We have a dog who ate the couch so now we have an empty-ish sunroom. He can’t reach the twinkle lights, so even though it’s kind of dorm room-y to nail lights to the walls and probably breaks every real-person decorating rule, I’m keeping them up because I like the way the room glows at night when they’re on. And I like how the soft light brings a little bit of magic to an otherwise empty room.

Light fills up the empty in ways perhaps nothing else can. To borrow the phrase from Christa Wells, it makes emptiness sing. I recently downloaded all 1,633 photos from my phone onto my computer. As I scrolled through every phone photo I have taken over the past year, I started to notice a pattern of light.

I chase light. I can’t not take pictures of the light. Be it a candle or a moon or a full-blown out sun, light is addictive. In the same way music inspires my writing, light inspires my photography. I think most people who enjoy taking photos would say something similar to that. It’s hard to capture light, impossible to hold it, freeze it, define it. Instead we mostly have to settle for capturing what light does. Like God, light warms and fills and lifts, even in the darkest hours. Especially in the darkest hours. It’s no wonder God is called the Father of the heavenly lights, that even the darkness is as light to Him. He named light and His name is Light.
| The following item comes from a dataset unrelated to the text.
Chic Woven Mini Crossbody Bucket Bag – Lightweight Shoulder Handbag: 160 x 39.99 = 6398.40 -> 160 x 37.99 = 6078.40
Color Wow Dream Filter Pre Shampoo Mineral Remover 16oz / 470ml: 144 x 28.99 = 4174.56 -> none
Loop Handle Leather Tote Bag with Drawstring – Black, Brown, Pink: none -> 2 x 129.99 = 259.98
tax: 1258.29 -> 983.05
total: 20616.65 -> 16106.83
I think of those tiny dots of light in my sunroom, and realize sometimes it’s embarrassing to talk about the things that inspire us. That’s foolish, they might say, stringing lights on your grown up walls. Who do you think you are, talking about inspiration anyway? Why do you need to be inspired? So we shy away from those little things that bring us joy and trade them in for things that are a bit more acceptable. Like a lamp.

Don’t let the judgments of the invisible people snuff out your inspiration. Beautiful things make the ugly a bit more bearable. Think of that evening you were driving home from work, weary from the dust of it. And through the trees to the left you saw the the swollen circle of an orange moon following your car like a magnet. She hung there in the sky, low and glowing, reminding you that even after that most difficult day, you are seen by the God who made you.
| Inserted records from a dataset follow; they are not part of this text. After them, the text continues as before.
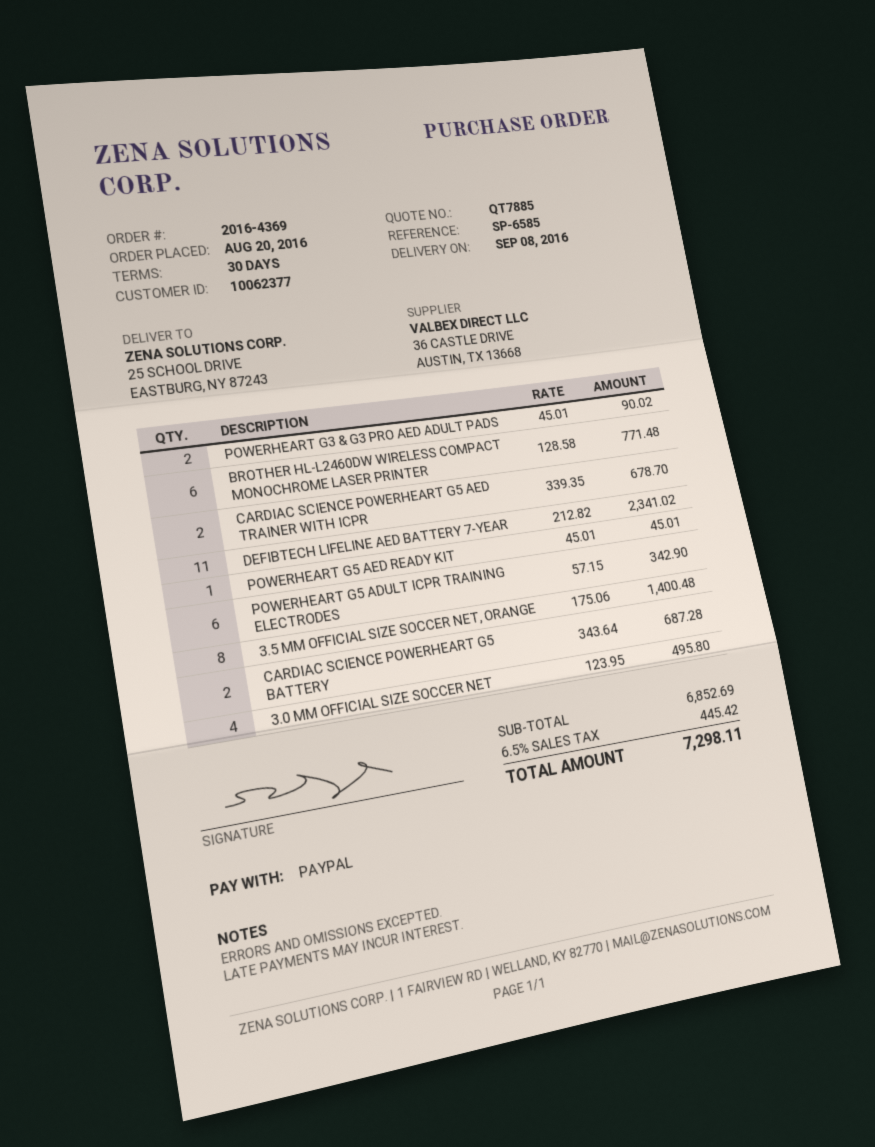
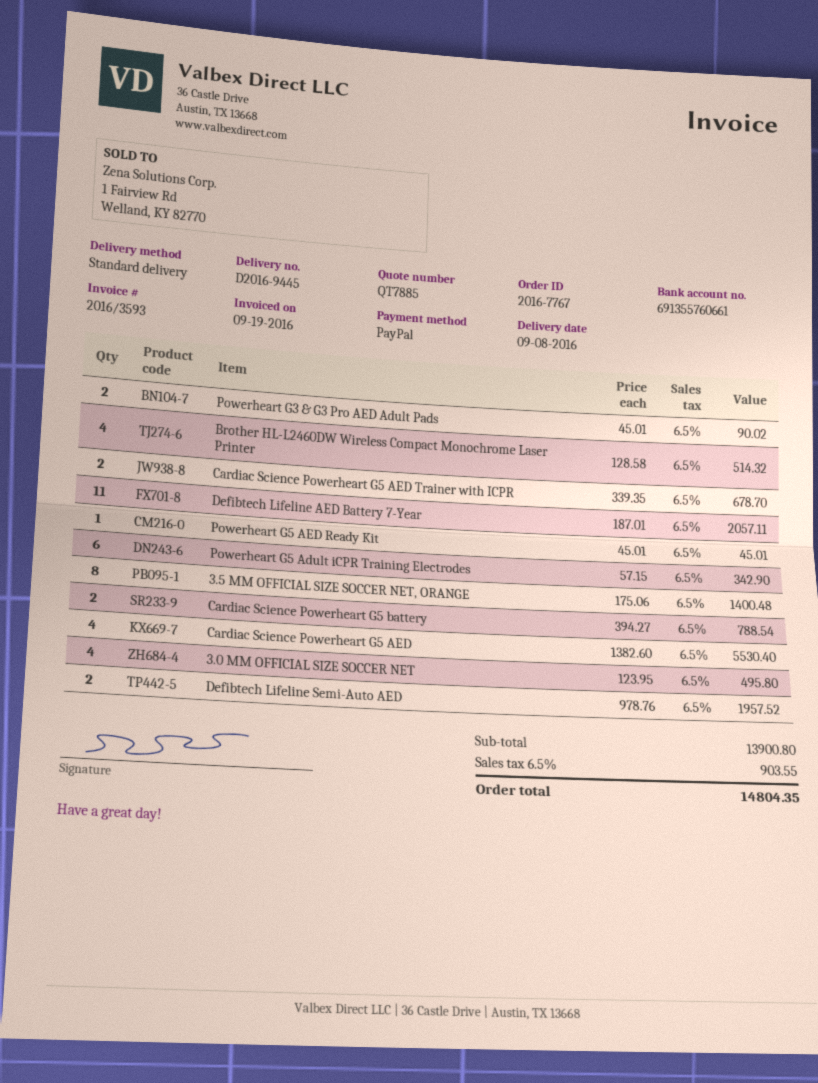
order number: 2016-4369 -> 2016-7767
BROTHER HL-L2460DW WIRELESS COMPACT MONOCHROME LASER PRINTER: 6 x 128.58 = 771.48 -> 4 x 128.58 = 514.32
DEFIBTECH LIFELINE AED BATTERY 7-YEAR: 11 x 212.82 = 2341.02 -> 11 x 187.01 = 2057.11
CARDIAC SCIENCE POWERHEART G5 BATTERY: 2 x 343.64 = 687.28 -> 2 x 394.27 = 788.54
Cardiac Science Powerheart G5 AED: none -> 4 x 1382.60 = 5530.40
Defibtech Lifeline Semi-Auto AED: none -> 2 x 978.76 = 1957.52
subtotal: 6852.69 -> 13900.80
tax: 6.5% = 445.42 -> 6.5% = 903.55
total: 7298.11 -> 14804.35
Think of his eyes by the light of the fire, of the candles that burned down low during dinner, of the patch of light on the living room floor that moves slow while you fold the towels. Think of the sun sliding graceful through a seasonal sky, reflecting off water and windows and snow. Embrace the small gifts that show up in your days, carrying joy in their tiny hands.

Much of the chatting at the sky that goes on here is because of the small gifts that inspire beauty. And so I’ve made a place for us where music has color, light holds magic, and words paint the world with grace. What are the little things that bring you joy and inspiration?